EXERCISE REQUIREMENTS: Nothing beyond the line containing "total quantity: 25 -> 26" should be printed; print each line exactly from the first line of the listing below through it.

SUPPLIED DATA:
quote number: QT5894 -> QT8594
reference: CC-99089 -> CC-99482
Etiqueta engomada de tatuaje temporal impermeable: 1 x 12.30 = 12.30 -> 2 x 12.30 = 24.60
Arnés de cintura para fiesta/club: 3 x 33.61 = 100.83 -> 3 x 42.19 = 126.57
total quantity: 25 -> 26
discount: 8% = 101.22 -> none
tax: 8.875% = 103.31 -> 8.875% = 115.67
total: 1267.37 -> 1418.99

ANSWER BOX:
quote number: QT5894 -> QT8594
reference: CC-99089 -> CC-99482
Etiqueta engomada de tatuaje temporal impermeable: 1 x 12.30 = 12.30 -> 2 x 12.30 = 24.60
Arnés de cintura para fiesta/club: 3 x 33.61 = 100.83 -> 3 x 42.19 = 126.57
total quantity: 25 -> 26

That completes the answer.